This style is all about finding stillness and cooling down the body. It runs at an extremely slow pace, where postures are held for a longer period of time (generally between two and 20 minutes) than they would be in a more energetic class. You won’t find any planks or warriors in this set-up, either. "Physically, the practice aims to increase flexibility with the long, static holds. On an emotional level, it triggers the parasympathetic nervous system to help nourish, ground and calm you," says Hannah. Namaste, indeed.

Good for: Yin Yoga is a good way to complement an already active lifestyle or to help chill out a noisy mind. It's also been recommended as the best style to practice during your period.

What is Iyengar Yoga?

Developed in the 1960's by its yogi namesake, B. K. S Iyengar, this style of yoga places great emphasis on precision and alignment, making it a good practice for all ages and abilities. While Iyengar classes tend to move at a slower pace, that doesn't make them the easy option – far from it in fact, says Hannah. "Iyengar teachers go through vigorous training and are well experienced to help you find your own level, maximising the use of props to make the practice accessible for everyone." Through breathing techniques and postures, you'll build both strength and flexibility too.

Good for: Any and all, by the sounds of it!

Photo credit: Ian Nolan - Getty Images

What is Prenatal (or Postnatal) Yoga?

Much like it says on the tin, this type of yoga is designed to be safe and accessible either during or shortly after pregnancy. "The benefits of exercising during and after pregnancy are numerous, including an improved labour and reduced risk of common postpartum problems, such as back pain," says Hannah, who is a postnatal health and fitness specialist.

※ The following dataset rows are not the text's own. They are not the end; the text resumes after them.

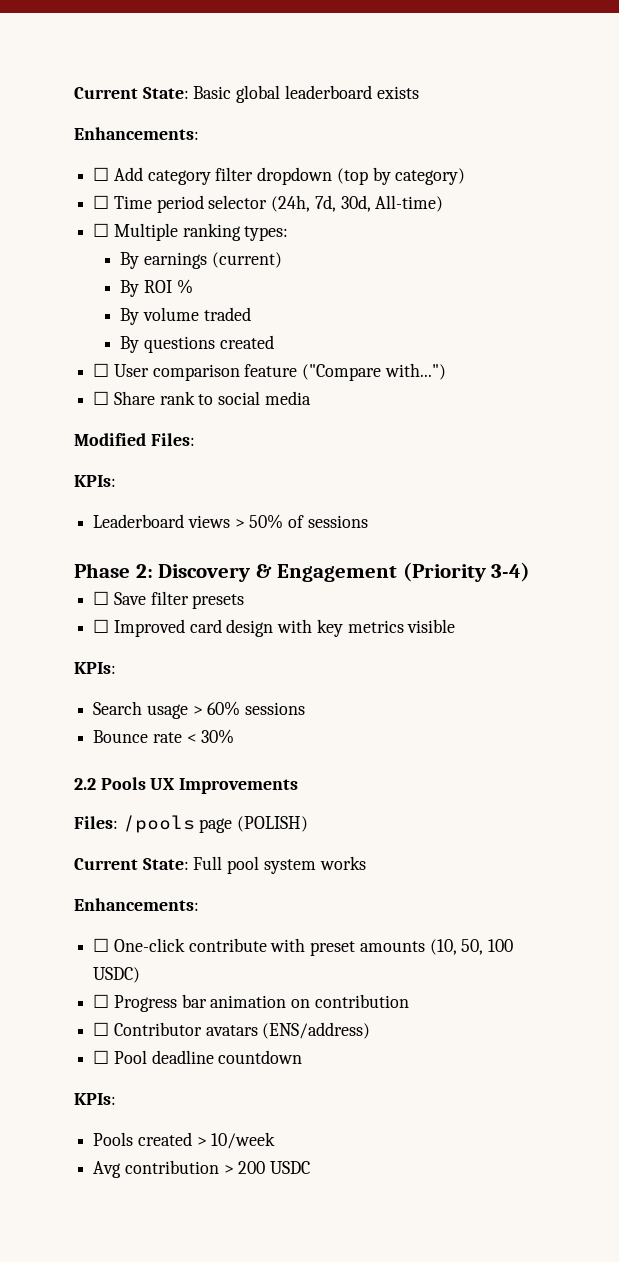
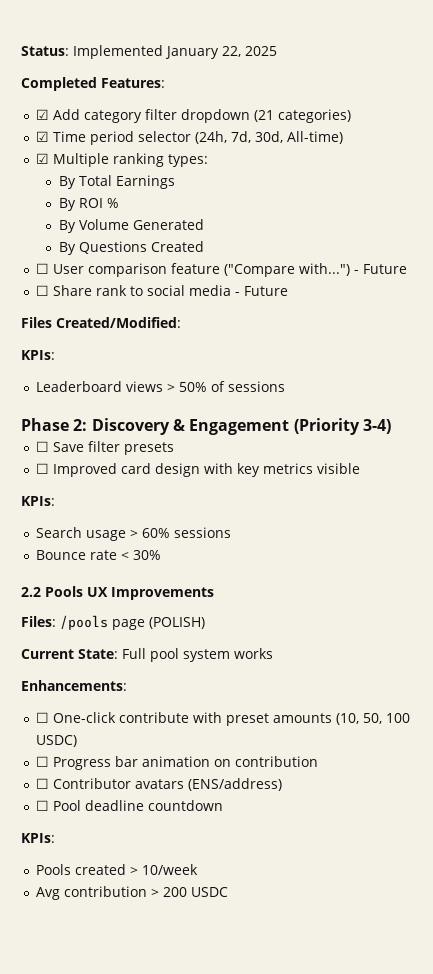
- Current State: Basic global leaderboard exists
- Enhancements:
- ☐ Add category filter dropdown (top by category)
- ☐ Time period selector (24h, 7d, 30d, All-time)
+ Status: Implemented January 22, 2025
+ Completed Features:
+ ☑ Add category filter dropdown (21 categories)
+ ☑ Time period selector (24h, 7d, 30d, All-time)
- ☐ Multiple ranking types:
+ ☑ Multiple ranking types:
- By earnings (current)
+ By Total Earnings
- By volume traded
- By questions created
+ By Volume Generated
+ By Questions Created
- ☐ User comparison feature ("Compare with...")
+ ☐ User comparison feature ("Compare with...") - Future
- ☐ Share rank to social media
- Modified Files:
+ ☐ Share rank to social media - Future
+ Files Created/Modified:

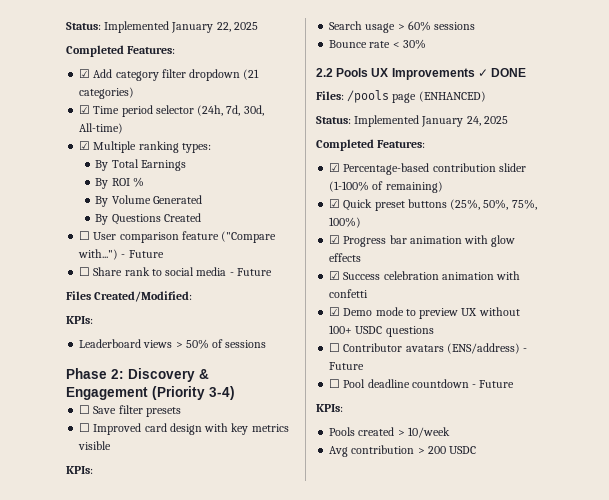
- 2.2 Pools UX Improvements
+ 2.2 Pools UX Improvements ✓ DONE
- Files: /pools page (POLISH)
- Current State: Full pool system works
- Enhancements:
- ☐ One-click contribute with preset amounts (10, 50, 100 USDC)
- ☐ Progress bar animation on contribution
+ Files: /pools page (ENHANCED)
+ Status: Implemented January 24, 2025
+ Completed Features:
+ ☑ Percentage-based contribution slider (1-100% of remaining)
+ ☑ Quick preset buttons (25%, 50%, 75%, 100%)
+ ☑ Progress bar animation with glow effects
+ ☑ Success celebration animation with confetti
+ ☑ Demo mode to preview UX without 100+ USDC questions
- ☐ Contributor avatars (ENS/address)
+ ☐ Contributor avatars (ENS/address) - Future
- ☐ Pool deadline countdown
+ ☐ Pool deadline countdown - Future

She also advocates this type of yoga as a stress, anxiety and depression soother (which are all common emotions to experience when you're going through a big life change, such as becoming a mother). "Coming to the mat, focusing on your breath and moving mindfully can help restore a sense of calm. It can also be really helpful and comforting to be in a class with others going through a similar experience."

Good for: Those who'd like to connect with other future parents, maintain their fitness levels and strength during or after pregnancy, or who are seeking some zen whilst expecting.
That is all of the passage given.